Banks appear to be resorting more often to a maneuver that helps them avoid acquiring property through foreclosure.

Before banks can acquire homes in foreclosure cases, there is a public auction, often at a county courthouse. These auctions are typically called trustee sales or sheriff sales. Normally, the lender or loan servicer (an entity that collects payments and handles administrative chores including foreclosure) makes a bid well above what investors are willing to pay for the home, and in those cases the bank ends up owning the property. It becomes part of the vast REO (real-estate owned) inventory that banks must sell off.

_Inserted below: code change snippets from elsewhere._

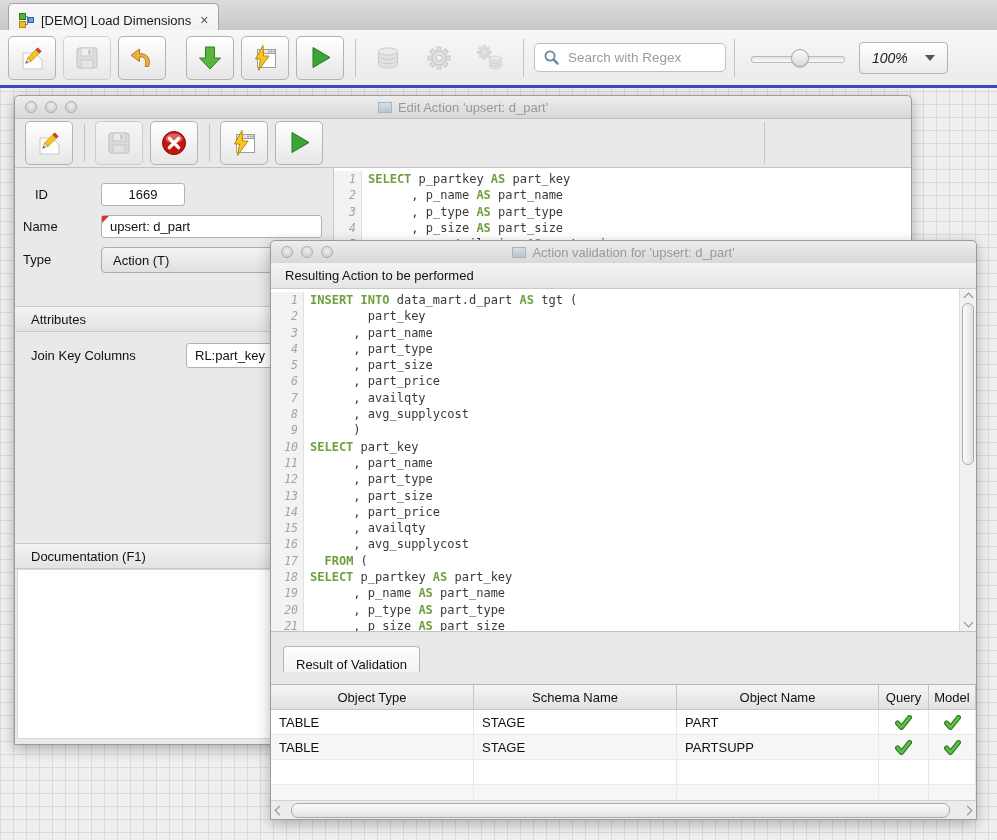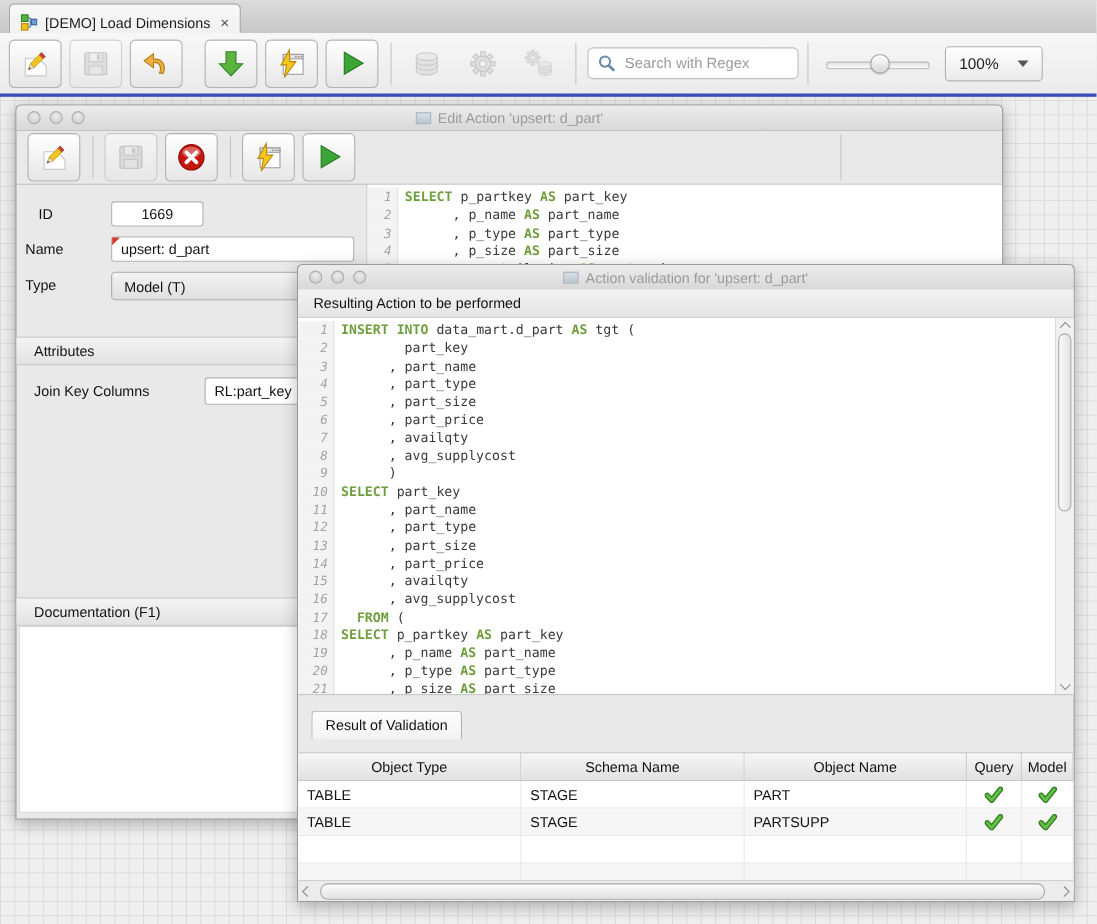--- a/index.html
+++ b/index.html
@@ -43,7 +43,7 @@
     background:linear-gradient(#fdfdfd,#d8d8d8);border:1px solid #a5a5a5;box-shadow:0 1px 1px rgba(0,0,0,.18);box-sizing:border-box;}
   .zoom-select{width:89px;height:32px;border:1px solid #b3b3b3;border-radius:4px;
     background:linear-gradient(#ffffff,#eaeaea);display:flex;align-items:center;justify-content:space-between;
-    padding:0 12px;box-sizing:border-box;flex:none;}
+    padding:0 12px;box-sizing:border-box;flex:none;font-style:italic;}
   .zoom-value{font-size:14px;color:#222;}
   .dd-arrow{width:0;height:0;border-left:5px solid transparent;border-right:5px solid transparent;border-top:6px solid #555;}
   

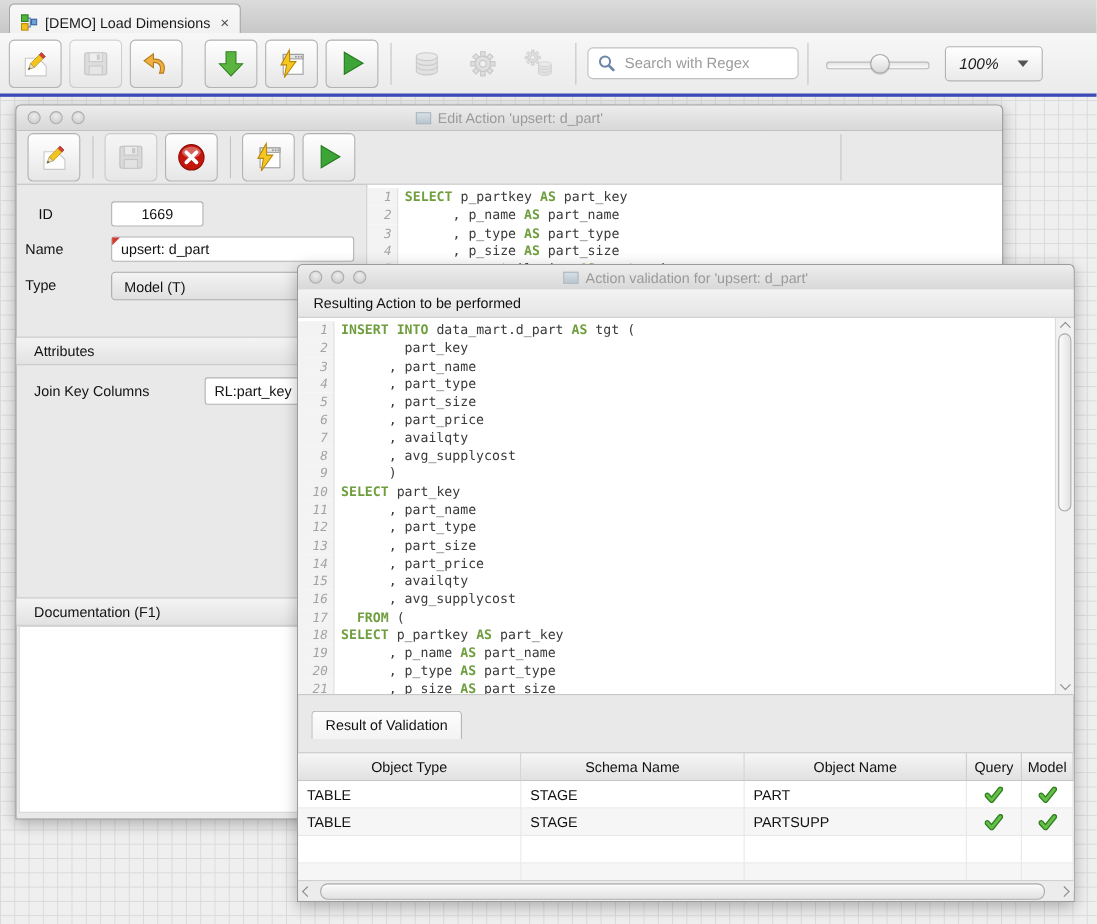--- a/index.html
+++ b/index.html
@@ -340,7 +340,7 @@
 
     <span class="frm-label" style="left:8px;top:84px;">Type</span>
     <div class="combo" style="left:86px;top:79px;width:221px;">
-      <span>Model (T)</span>
+      <span>Action (T)</span>
     </div>
 
     <div class="section-hdr" style="top:138px;">

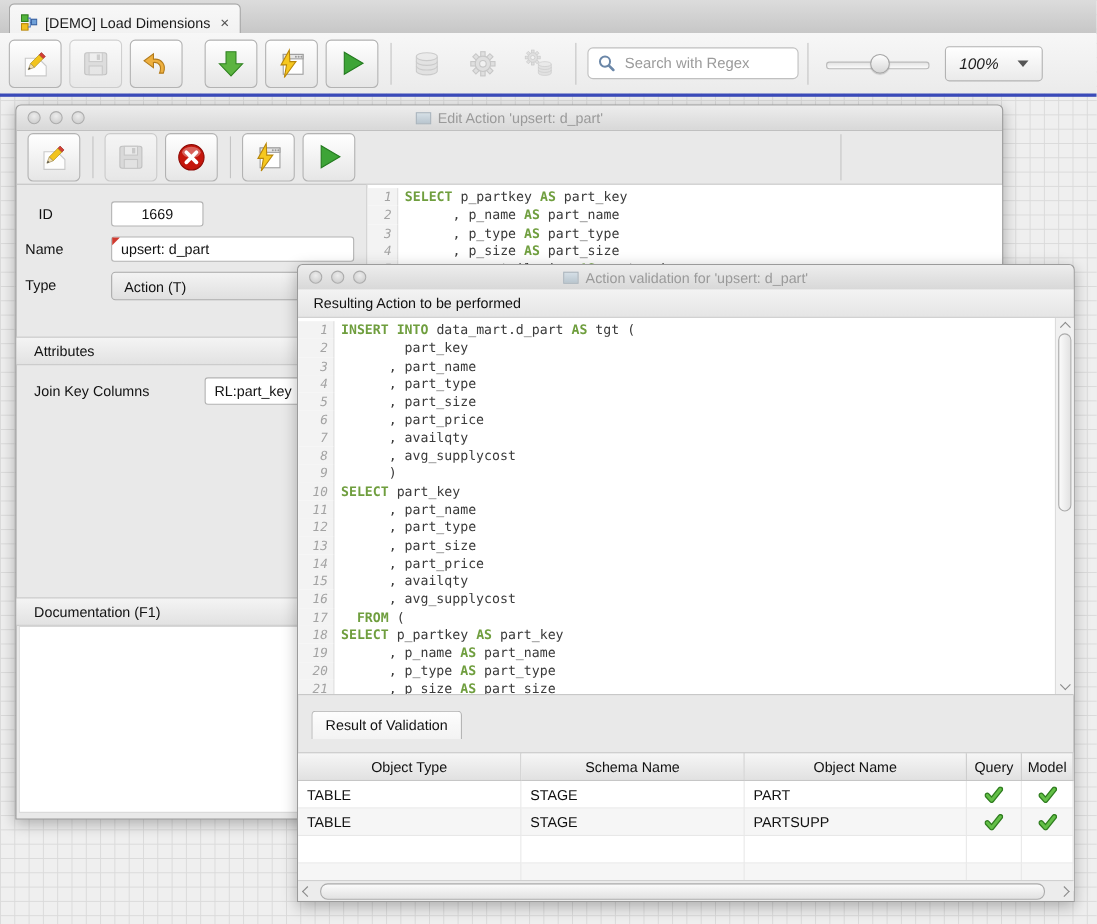--- a/index.html
+++ b/index.html
@@ -100,7 +100,7 @@
   .chev-right{right:5px;top:6px;transform:rotate(135deg);}
   .result-tab{position:absolute;top:405px;left:12px;height:26px;padding:0 12px;
     background:linear-gradient(#fdfdfd,#f3f3f3);border:1px solid #b5b5b5;border-bottom:none;border-radius:4px 4px 0 0;
-    display:flex;align-items:center;font-size:13px;color:#111;box-sizing:border-box;}
+    display:flex;align-items:flex-end;font-size:13px;color:#111;box-sizing:border-box;}
   .vw-table{position:absolute;top:431px;left:0;right:0;height:126px;background:#fff;border-top:1px solid #b5b5b5;box-sizing:border-box;margin-top:12px;}
   .hrow,.trow{display:flex;height:25px;}
   .trow:nth-child(odd){background:#f6f6f6;}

But sometimes the lender or loan servicer makes a bid low enough to tempt others to step in with a higher offer and win the auction. That has been happening more often lately in some parts of the country.

Sean O’Toole, chief executive officer of ForeclosureRadar.com, a research firm in California, estimates that in August 19% of homes sold in trustee sales in California went to investors rather than to a foreclosing lender, up from just 4% a year earlier.

In Adams County, Colo., part of the Denver metropolitan area, investors bought 16% of homes at trustee sales in the three months ended Aug. 31,  up from 5% a year earlier, according to Jon Goodman, a lawyer in Boulder who invests in foreclosed properties. Mr. Goodman says more investors are bidding at these auctions because of “a shortage of regular inventory that works for fix and flips.” In addition, he says, some lenders want to avoid the hassles of acquiring, repairing and selling too many houses.

Andrew Katakis, a veteran investor based in Northern California, who regularly buys homes at trustee sales, confirms that competition from other investors is getting tougher. Lately it has been common for 15 to 30 investors to show up for such sales, compared with three or four at typical sales a few years ago. “Prices are getting bid up,” he says. When he acquires homes at trustee sales, Mr. Katakis aims to resell them within three months, though that isn’t always possible.

Mr. Katakis believes banks have become less eager to acquire homes partly because of new legal restrictions on evictions of owners or tenants. For one thing, banks are reluctant to become landlords. The banks also must consider the costs of acquiring and then selling the homes, including commissions to real estate agents or auctioneers and the costs of renovation, maintenance, insurance and taxes. All of those might absorb 25% to 30% of the value of the property, Mr. Katakis says.

Most buyers at trustee sales are professional investors who aim to resell the properties as soon as possible. So the house probably will be up for resale whether the bank or the investor takes it. But Mr. Katakis argues that professional investors typically are more nimble and efficient than banks in reselling property. If so, that could help us clear through the foreclosure mess a bit faster.

When banks do take possession of homes, selling them can take a long time in some cases. MDA DataQuick, a research firm in La Jolla, Calif., looked at homes that were foreclosed between Oct. 1, 2007, and March 31, 2009, in various metropolitan areas. By late August of this year, about 8% of those homes still hadn’t been sold in California’s Sacramento County and 14% were unsold in San Bernardino County. In Clark County, Nevada, which includes Las Vegas, 13% still hadn’t been sold, and 15% were unsold in the Phoenix area.